**Records for this task:**
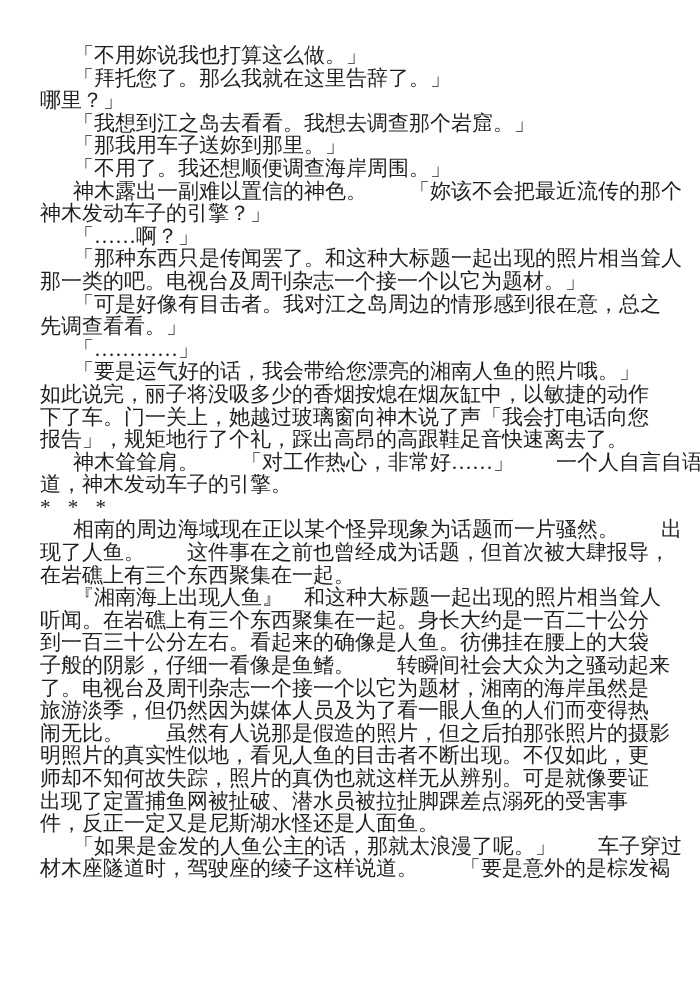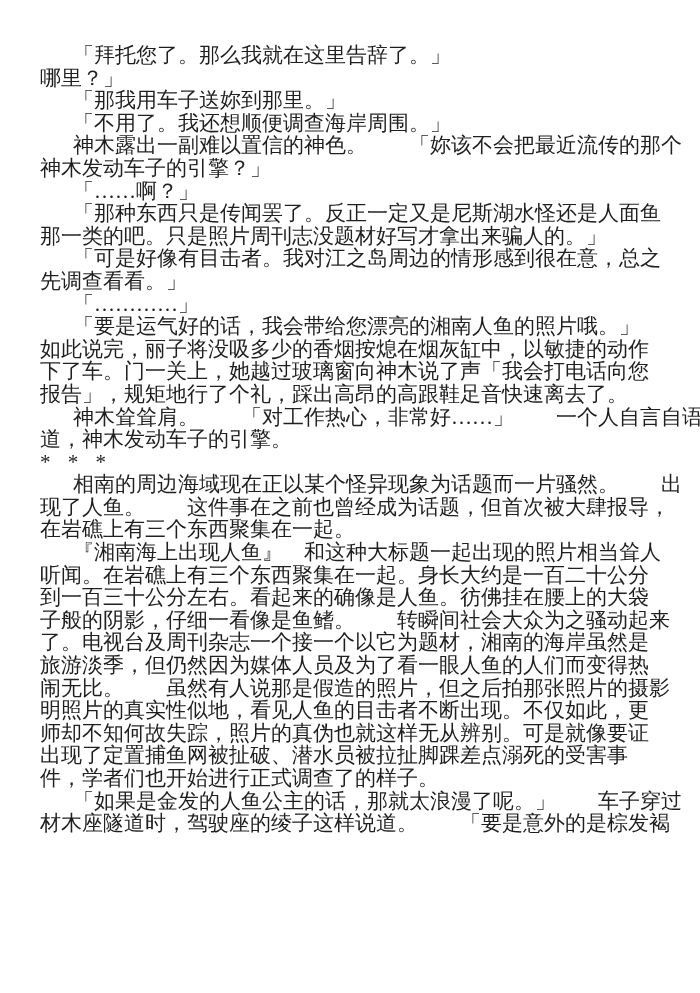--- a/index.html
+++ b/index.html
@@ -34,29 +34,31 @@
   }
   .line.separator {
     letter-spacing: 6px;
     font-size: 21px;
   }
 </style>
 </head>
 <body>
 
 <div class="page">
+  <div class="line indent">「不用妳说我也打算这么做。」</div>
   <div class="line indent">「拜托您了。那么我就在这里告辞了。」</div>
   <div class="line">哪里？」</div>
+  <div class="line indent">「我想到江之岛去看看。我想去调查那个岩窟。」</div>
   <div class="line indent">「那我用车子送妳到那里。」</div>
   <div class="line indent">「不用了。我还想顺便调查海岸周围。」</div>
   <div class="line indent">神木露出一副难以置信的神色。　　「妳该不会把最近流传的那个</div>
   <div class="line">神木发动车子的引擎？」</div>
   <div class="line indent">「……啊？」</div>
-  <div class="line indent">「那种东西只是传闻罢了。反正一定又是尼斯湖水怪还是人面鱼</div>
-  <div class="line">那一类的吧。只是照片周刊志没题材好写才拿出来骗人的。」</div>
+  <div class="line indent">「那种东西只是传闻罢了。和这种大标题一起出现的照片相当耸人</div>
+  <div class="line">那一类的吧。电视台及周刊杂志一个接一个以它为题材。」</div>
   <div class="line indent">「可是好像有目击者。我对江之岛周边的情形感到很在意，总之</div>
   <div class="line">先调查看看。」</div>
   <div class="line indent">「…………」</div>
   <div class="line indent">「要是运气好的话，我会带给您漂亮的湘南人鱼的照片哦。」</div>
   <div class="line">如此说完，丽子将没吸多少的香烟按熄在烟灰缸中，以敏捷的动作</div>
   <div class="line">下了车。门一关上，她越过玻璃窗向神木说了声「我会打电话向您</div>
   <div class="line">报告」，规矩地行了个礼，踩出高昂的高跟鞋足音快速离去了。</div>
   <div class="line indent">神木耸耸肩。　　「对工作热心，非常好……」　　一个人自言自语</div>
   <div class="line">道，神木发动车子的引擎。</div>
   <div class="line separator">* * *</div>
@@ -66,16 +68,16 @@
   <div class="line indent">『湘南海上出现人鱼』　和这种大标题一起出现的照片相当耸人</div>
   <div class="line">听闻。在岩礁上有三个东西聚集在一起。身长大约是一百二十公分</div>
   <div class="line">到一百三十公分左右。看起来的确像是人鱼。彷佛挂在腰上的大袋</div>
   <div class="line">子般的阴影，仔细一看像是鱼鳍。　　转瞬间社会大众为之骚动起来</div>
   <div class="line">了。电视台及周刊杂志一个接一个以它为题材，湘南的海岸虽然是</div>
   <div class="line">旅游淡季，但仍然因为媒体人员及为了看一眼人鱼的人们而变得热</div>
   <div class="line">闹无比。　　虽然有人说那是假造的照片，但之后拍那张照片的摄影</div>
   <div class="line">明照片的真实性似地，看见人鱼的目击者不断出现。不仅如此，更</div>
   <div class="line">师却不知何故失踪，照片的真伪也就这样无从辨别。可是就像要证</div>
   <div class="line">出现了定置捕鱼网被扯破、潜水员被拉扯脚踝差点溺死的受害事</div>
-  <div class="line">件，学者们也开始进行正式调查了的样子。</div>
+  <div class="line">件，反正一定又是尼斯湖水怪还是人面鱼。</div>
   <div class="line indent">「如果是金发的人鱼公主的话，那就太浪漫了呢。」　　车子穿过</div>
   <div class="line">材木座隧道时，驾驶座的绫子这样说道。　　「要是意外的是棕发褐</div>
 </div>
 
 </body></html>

**The task:** Search the records for the string "和这种大标题一起出现的照片相当耸人" and return every line in which it occurs.

**Task answer:**
+  <div class="line indent">「那种东西只是传闻罢了。和这种大标题一起出现的照片相当耸人</div>
   <div class="line indent">『湘南海上出现人鱼』　和这种大标题一起出现的照片相当耸人</div>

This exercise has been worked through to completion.